Segment Open

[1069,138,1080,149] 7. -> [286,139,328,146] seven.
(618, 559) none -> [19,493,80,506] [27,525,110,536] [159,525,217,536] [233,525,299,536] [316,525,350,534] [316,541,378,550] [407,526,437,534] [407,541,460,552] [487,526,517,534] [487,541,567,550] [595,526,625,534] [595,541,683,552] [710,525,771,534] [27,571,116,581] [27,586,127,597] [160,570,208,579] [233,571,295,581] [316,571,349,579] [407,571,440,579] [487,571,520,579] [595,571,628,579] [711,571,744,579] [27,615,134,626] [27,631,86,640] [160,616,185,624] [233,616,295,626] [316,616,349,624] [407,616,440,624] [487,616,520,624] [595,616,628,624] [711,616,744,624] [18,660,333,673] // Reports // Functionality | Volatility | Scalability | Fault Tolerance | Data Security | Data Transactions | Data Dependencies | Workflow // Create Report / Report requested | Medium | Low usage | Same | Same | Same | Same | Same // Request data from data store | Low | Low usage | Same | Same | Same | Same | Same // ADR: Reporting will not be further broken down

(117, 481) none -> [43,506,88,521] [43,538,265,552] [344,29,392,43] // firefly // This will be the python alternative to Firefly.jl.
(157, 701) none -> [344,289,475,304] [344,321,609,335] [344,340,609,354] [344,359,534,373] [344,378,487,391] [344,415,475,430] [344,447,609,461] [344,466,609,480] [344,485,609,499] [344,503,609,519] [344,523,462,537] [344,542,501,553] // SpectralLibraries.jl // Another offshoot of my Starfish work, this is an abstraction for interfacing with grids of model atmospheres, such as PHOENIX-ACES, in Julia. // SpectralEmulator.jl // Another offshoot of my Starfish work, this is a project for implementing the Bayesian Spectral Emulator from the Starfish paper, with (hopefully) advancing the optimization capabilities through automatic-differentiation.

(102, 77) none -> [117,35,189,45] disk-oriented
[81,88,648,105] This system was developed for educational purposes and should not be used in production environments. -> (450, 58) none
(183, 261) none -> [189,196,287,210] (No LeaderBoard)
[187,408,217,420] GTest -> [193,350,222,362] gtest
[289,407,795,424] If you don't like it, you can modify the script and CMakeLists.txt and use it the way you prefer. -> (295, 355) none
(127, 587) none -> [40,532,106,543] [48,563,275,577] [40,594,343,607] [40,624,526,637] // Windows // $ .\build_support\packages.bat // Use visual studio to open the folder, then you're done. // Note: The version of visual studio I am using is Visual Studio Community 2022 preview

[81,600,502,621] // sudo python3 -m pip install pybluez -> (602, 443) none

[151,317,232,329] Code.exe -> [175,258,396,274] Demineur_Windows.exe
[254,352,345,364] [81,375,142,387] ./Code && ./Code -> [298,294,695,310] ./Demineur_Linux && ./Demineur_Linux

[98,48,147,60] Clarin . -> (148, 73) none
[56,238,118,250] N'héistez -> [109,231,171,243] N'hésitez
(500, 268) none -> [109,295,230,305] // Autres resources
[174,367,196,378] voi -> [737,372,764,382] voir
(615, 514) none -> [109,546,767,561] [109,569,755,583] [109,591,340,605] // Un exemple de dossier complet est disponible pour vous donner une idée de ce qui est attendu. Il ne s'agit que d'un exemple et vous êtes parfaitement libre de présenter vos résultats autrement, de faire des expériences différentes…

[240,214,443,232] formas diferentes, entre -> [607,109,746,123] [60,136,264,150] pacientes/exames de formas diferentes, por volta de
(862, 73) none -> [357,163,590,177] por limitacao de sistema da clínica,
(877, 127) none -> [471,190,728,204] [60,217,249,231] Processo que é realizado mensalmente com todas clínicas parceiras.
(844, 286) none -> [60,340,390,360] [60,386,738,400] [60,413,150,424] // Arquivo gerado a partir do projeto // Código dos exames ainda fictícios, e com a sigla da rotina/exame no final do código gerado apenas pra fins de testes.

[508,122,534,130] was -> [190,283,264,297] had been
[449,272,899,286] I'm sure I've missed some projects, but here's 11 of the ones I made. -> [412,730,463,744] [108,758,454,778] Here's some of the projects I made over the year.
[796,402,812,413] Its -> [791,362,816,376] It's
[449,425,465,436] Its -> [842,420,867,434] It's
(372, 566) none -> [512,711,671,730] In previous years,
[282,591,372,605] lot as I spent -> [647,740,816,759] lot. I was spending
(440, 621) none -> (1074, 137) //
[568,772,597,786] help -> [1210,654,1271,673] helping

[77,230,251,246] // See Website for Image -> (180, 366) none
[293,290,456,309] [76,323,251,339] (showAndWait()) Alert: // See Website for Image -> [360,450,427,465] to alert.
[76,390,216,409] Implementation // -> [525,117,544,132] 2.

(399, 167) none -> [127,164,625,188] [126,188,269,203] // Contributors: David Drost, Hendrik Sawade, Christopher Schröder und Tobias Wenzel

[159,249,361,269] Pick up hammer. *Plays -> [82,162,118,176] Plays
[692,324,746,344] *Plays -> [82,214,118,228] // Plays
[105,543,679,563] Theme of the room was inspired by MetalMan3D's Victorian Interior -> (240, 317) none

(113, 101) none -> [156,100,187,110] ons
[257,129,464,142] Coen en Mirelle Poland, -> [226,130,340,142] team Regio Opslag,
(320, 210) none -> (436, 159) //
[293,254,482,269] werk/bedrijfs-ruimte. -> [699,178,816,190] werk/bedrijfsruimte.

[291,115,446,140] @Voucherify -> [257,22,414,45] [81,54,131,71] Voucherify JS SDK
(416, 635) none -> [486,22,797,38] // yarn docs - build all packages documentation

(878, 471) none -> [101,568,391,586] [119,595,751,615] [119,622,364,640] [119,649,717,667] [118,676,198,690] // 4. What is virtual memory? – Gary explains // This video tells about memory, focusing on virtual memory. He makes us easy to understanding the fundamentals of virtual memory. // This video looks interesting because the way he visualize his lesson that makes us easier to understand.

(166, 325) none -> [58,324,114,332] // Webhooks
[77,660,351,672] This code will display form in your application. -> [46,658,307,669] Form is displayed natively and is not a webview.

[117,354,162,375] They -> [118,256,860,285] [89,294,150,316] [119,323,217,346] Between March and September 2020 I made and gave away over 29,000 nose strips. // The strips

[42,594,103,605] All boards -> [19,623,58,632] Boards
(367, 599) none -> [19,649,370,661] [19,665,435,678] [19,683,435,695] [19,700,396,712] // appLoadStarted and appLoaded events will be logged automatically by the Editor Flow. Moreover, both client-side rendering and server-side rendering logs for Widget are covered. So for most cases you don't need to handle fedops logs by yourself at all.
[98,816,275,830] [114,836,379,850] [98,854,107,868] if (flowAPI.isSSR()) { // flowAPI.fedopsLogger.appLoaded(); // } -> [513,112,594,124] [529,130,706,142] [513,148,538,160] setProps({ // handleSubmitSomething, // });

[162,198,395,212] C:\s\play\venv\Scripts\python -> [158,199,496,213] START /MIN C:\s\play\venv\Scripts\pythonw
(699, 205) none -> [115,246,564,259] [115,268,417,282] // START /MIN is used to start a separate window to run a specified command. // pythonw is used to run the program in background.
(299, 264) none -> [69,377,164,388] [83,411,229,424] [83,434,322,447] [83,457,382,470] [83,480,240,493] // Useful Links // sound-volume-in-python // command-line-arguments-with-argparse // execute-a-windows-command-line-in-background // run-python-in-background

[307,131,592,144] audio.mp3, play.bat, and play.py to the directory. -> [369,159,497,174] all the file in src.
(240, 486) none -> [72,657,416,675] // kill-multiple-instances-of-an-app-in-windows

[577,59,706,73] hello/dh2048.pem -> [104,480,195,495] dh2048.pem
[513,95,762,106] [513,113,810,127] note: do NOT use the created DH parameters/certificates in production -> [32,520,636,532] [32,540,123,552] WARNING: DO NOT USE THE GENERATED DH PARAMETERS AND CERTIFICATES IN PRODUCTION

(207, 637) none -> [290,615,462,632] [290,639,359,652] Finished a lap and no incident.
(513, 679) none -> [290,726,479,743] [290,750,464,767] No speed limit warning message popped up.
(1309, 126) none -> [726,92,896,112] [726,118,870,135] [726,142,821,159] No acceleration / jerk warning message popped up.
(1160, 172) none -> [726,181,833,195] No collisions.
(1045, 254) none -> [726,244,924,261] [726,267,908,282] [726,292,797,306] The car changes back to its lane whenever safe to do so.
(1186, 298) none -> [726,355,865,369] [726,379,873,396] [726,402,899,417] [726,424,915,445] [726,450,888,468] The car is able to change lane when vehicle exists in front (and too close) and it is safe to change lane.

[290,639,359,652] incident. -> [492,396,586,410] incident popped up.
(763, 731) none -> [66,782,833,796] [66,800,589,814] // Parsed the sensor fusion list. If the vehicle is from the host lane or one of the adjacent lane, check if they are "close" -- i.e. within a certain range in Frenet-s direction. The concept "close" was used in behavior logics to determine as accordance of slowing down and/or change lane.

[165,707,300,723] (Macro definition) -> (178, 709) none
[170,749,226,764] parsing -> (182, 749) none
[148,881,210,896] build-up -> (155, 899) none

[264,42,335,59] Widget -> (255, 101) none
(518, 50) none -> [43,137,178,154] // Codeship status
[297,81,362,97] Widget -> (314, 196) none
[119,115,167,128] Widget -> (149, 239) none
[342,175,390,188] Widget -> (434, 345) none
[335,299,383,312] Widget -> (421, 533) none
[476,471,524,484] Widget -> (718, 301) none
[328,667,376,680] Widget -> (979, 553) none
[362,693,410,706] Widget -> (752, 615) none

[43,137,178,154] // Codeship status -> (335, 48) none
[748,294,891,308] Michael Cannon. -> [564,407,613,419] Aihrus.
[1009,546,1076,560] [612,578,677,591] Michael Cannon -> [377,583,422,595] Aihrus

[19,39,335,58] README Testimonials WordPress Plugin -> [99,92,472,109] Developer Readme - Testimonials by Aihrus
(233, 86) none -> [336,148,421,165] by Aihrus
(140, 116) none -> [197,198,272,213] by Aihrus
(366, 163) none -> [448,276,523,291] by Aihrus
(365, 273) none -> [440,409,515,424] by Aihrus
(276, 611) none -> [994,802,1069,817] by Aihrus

Segment Closed

The answer consists solely of the lines from the one containing "[148,881,210,896] build-up -> (155, 899) none" through the last line of the data above, reproduced exactly.

SOLVED PROBLEM:
[148,881,210,896] build-up -> (155, 899) none

[264,42,335,59] Widget -> (255, 101) none
(518, 50) none -> [43,137,178,154] // Codeship status
[297,81,362,97] Widget -> (314, 196) none
[119,115,167,128] Widget -> (149, 239) none
[342,175,390,188] Widget -> (434, 345) none
[335,299,383,312] Widget -> (421, 533) none
[476,471,524,484] Widget -> (718, 301) none
[328,667,376,680] Widget -> (979, 553) none
[362,693,410,706] Widget -> (752, 615) none

[43,137,178,154] // Codeship status -> (335, 48) none
[748,294,891,308] Michael Cannon. -> [564,407,613,419] Aihrus.
[1009,546,1076,560] [612,578,677,591] Michael Cannon -> [377,583,422,595] Aihrus

[19,39,335,58] README Testimonials WordPress Plugin -> [99,92,472,109] Developer Readme - Testimonials by Aihrus
(233, 86) none -> [336,148,421,165] by Aihrus
(140, 116) none -> [197,198,272,213] by Aihrus
(366, 163) none -> [448,276,523,291] by Aihrus
(365, 273) none -> [440,409,515,424] by Aihrus
(276, 611) none -> [994,802,1069,817] by Aihrus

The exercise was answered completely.